Information shown:
= = = = = = =

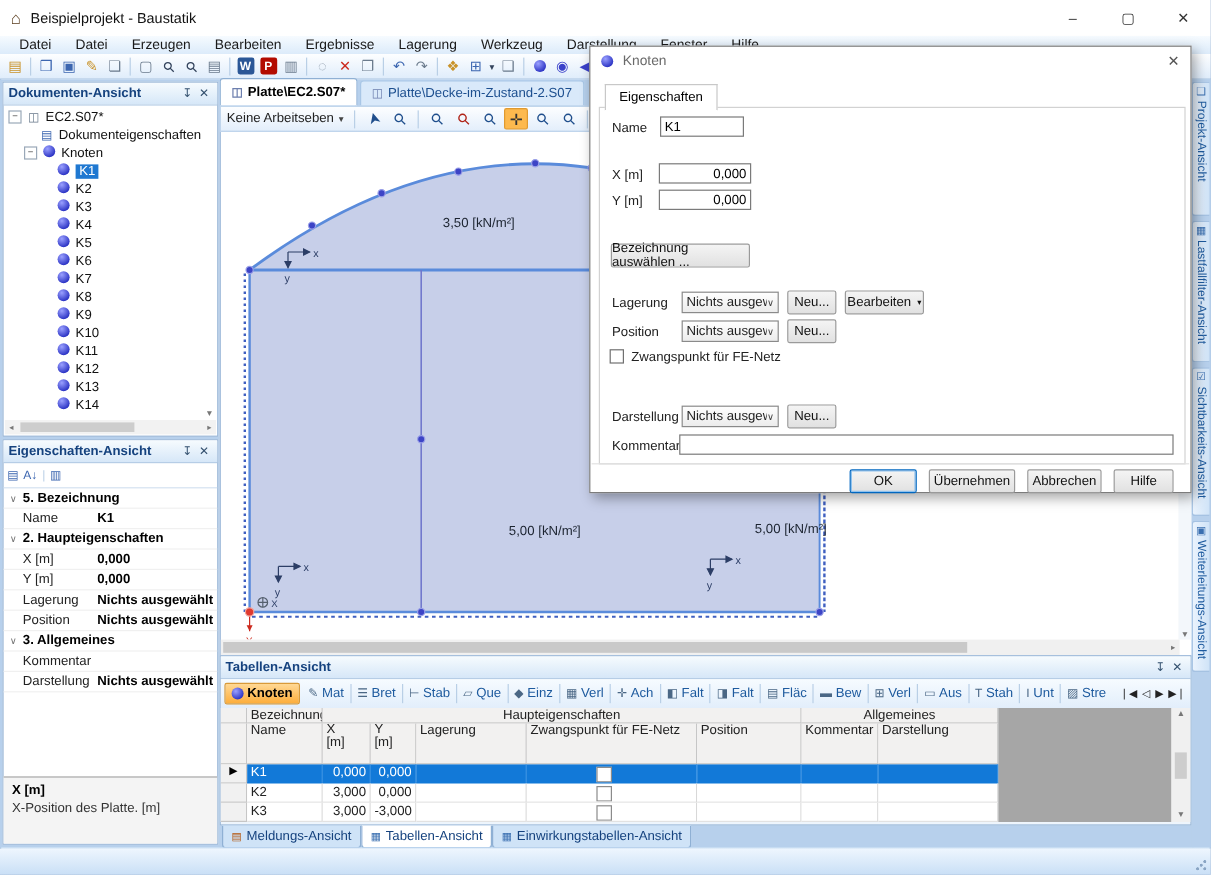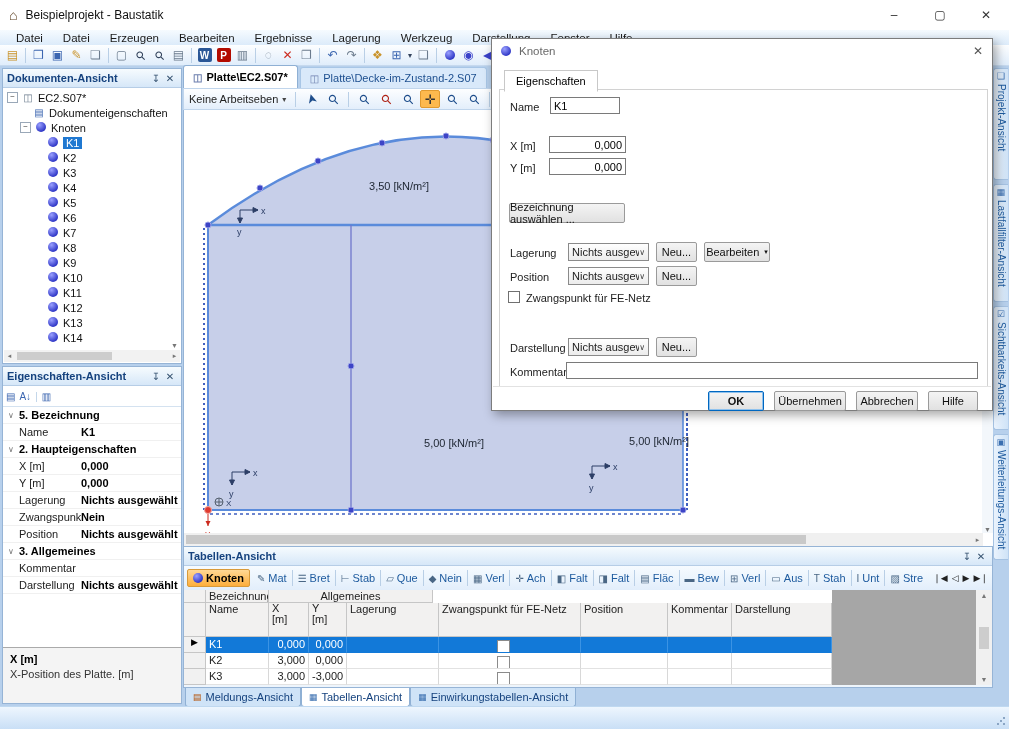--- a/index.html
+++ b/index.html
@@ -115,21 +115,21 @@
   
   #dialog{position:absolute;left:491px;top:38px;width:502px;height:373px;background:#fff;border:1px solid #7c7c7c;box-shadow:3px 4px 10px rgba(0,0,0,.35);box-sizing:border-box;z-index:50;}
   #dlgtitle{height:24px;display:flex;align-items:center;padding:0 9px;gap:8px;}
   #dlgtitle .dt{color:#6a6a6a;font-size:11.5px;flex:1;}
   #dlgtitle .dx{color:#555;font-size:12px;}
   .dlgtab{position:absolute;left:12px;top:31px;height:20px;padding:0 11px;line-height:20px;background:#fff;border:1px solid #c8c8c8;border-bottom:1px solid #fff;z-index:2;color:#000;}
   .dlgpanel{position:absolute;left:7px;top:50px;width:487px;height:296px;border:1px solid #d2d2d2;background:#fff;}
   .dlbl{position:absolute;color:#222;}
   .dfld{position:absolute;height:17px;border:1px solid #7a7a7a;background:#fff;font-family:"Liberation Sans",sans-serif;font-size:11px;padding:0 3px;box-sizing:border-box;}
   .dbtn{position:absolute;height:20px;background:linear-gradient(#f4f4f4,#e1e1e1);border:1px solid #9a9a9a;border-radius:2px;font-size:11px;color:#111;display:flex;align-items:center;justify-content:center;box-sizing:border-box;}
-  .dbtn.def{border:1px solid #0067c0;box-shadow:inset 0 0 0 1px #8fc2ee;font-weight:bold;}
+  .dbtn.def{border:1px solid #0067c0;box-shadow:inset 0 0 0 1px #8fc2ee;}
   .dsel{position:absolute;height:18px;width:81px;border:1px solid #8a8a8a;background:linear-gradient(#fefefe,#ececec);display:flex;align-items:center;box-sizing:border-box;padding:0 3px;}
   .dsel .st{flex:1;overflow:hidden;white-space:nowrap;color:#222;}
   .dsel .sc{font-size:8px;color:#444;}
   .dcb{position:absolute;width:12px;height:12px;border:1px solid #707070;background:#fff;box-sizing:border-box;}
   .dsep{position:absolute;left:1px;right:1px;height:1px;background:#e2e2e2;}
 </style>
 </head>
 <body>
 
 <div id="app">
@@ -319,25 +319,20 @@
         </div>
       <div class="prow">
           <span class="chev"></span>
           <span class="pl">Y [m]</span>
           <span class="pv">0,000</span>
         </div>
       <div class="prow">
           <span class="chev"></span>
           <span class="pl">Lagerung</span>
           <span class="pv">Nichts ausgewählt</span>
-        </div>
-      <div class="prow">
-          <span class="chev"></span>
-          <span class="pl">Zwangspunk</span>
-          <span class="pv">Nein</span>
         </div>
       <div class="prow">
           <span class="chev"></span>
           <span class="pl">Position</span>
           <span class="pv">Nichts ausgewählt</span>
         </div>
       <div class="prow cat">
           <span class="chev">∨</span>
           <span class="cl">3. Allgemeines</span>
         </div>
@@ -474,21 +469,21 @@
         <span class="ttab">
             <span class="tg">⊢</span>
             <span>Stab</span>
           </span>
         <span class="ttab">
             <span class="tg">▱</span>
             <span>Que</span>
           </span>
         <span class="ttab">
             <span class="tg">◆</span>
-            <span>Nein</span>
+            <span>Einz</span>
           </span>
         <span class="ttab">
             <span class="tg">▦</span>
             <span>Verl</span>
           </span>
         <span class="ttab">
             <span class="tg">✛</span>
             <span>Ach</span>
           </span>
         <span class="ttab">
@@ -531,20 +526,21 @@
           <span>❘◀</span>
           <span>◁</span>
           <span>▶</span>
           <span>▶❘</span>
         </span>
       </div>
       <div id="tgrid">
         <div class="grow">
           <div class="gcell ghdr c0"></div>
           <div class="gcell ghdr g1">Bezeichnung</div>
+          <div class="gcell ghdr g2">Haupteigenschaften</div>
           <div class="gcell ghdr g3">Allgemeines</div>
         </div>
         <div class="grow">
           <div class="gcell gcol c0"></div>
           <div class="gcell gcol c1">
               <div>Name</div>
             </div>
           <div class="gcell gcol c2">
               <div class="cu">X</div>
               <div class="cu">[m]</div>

= = = = = = =

Instructions to follow:
Report how many lines of the listing hold the word "font", with nothing but the number.

Exercise answer:
6